Caro José Morgado
Presidente da Câmara Municipal de Vila Nova de Paiva
Sabes que te estimo e que, assazmente, os afectos nos tiram a capacidade crítica necessária para ver tanto as qualidades, como as falhas e os defeitos naqueles de quem gostamos.
E porém…
Sei que a compra da casa e do quintal das “Caldeirinhas”, em frente ao edifício da Câmara, é um projecto que te é querido e com o qual queres deixar o teu dígito marcado na História autárquica do Concelho de Vila Nova de Paiva ao qual, se tu estás ligado pelas origens, eu estou ligado pela década que aí trabalhei, pelos amigos que aí fiz e pelos laços familiares que aí criei.
Por isso, a tua decisão de mandares cortar as tílias majestosas e com mais de um século de existência, no espaço que medeia entre os dois citados edifícios, se com muito esforço a compreendo, não a consigo de todo aceitar.
O homem de hoje e do futuro tem que encontrar na fauna e na flora a sustentabilidade ecológica absolutamente necessária ao equilíbrio dos ecossistemas e à harmonia paisagística que integra as nossas mais entrosadas e telúricas torgas.
O decerto competente engenheiro e/ou arquitecto que é autor do projecto (se não for um ex-autarca local…) decerto entenderá esta lógica, que ultrapassa em muito a falta dela, na sustentação do betão e do granito. O tempo do Estado Novo já há muito felizmente sendo passado.
Também a sensatez de todos os actantes envolvidos o determinará, mas mais o exige a vox populi que, tantas vezes sem a razão técnica subjacente, tem a razão sublime, bairrista e inultrapassável do seu bem-querer, do gosto inquebrantável pela sua Terra e na paisagem que desde sempre traz nos olhos e no coração.
Vila Nova de Paiva teve o seu tempo da agreste pedra e, se da sua sáfara terra, resistente, se ergue pujante flora, ela tornou-se uma das suas razões identitárias que, ladeada pela truta, integra a pedra de armas do Concelho, com maior ou menor razão apodado de “Capital Ecológica”.
Há erros que são irreversíveis. A título de mero exemplo, quando noutros Concelhos vizinhos se aproveitaram as antigas escolas primárias onde tantos milhares de munícipes aprenderam a ler, a contar e a escrever, e delas se fizeram centros interpretativos plurais, bibliotecas, mediatecas, etc., Vila Nova de Paiva fez um horroroso “bunker” em pedra e cimento, onde foram gastos muitas centenas de milhares de euros e hoje, provado sendo que para nada serve, a não ser inquinar a paisagem com a sua fealdade e mau-gosto, o emplastro lá permanece a mostrar os erros de quem ali o concebeu e plantou.
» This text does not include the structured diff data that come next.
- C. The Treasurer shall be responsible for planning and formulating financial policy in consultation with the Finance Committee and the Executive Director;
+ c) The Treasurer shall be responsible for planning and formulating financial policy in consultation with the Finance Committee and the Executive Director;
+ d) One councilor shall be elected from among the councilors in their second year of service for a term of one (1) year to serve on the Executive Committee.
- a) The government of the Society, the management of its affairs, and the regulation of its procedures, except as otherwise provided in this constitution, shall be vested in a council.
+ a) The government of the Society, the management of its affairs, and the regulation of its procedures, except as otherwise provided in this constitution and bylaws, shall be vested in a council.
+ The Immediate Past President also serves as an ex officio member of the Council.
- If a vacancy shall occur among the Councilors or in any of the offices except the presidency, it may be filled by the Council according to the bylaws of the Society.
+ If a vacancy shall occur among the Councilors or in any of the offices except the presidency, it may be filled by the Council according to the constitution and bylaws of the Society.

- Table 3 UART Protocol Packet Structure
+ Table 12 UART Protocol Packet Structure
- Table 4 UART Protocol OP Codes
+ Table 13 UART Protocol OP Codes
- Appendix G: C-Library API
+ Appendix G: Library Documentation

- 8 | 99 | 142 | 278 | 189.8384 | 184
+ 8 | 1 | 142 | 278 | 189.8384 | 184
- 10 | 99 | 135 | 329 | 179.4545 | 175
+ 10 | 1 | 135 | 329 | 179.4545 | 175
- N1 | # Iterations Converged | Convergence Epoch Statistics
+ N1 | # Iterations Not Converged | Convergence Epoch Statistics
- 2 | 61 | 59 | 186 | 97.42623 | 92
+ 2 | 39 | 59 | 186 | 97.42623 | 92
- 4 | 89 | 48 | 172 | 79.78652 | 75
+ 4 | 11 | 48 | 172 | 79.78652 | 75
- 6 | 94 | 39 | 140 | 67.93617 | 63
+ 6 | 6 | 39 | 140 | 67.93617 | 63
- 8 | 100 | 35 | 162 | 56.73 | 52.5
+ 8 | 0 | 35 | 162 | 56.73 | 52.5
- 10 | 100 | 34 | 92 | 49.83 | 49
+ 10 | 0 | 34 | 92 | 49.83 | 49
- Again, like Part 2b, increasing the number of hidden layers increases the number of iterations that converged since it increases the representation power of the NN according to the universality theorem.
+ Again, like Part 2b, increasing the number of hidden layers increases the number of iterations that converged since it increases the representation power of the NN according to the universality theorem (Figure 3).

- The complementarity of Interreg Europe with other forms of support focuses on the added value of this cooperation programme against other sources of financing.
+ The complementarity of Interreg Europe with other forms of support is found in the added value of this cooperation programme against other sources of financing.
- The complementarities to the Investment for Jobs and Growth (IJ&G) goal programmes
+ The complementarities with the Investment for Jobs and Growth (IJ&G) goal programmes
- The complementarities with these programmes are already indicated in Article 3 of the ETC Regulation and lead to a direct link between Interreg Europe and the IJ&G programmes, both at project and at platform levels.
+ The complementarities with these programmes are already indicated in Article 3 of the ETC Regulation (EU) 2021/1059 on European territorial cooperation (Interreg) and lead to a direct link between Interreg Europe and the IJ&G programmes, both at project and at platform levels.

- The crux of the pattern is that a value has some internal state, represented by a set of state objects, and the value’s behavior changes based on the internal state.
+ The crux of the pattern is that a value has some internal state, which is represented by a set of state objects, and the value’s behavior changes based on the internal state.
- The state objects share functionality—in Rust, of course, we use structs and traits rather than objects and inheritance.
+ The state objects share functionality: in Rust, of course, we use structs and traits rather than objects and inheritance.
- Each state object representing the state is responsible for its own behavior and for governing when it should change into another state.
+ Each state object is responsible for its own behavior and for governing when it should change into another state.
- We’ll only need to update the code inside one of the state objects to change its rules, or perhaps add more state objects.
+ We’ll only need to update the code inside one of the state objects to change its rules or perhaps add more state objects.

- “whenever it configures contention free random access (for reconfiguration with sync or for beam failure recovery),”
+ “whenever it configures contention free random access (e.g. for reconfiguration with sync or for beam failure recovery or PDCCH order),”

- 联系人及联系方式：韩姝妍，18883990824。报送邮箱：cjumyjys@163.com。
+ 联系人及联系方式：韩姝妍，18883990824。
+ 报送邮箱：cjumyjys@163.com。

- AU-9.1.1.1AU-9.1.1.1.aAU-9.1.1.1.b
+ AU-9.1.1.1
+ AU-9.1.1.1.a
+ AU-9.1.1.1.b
E não foste tu, meu caro José Morgado…
Se nós hoje criticamos os bolsonaros do planeta por destruírem a fauna e a flora do ecossistema amazónico, entre outros, se temos olhos para ver ao longe, deveremos tê-los também para ver ao perto e não destruir apenas, em nome de um subjectivo e questionável progresso, aquela que é uma riqueza patrimonial e afectiva, real e concreta de um território.
É comum aos autarcas que geram “arborícidios”, a tentativa de justificar a crueza dos seus actos irreparáveis com alegadas doenças das árvores que arrasam. É uma vã tentativa de dar caução nobre a real cínico…
Acontece por todo o lado. No Sátão, no Avelal, em Viseu…, onde os teus colegas são hábeis nessa labieta. Não os sigas, meu caro. Sabes bem que as árvores estão de saúde e a falta dela nunca deveria ser pretexto invocado nem argumento inconsistente para justificar o seu corte.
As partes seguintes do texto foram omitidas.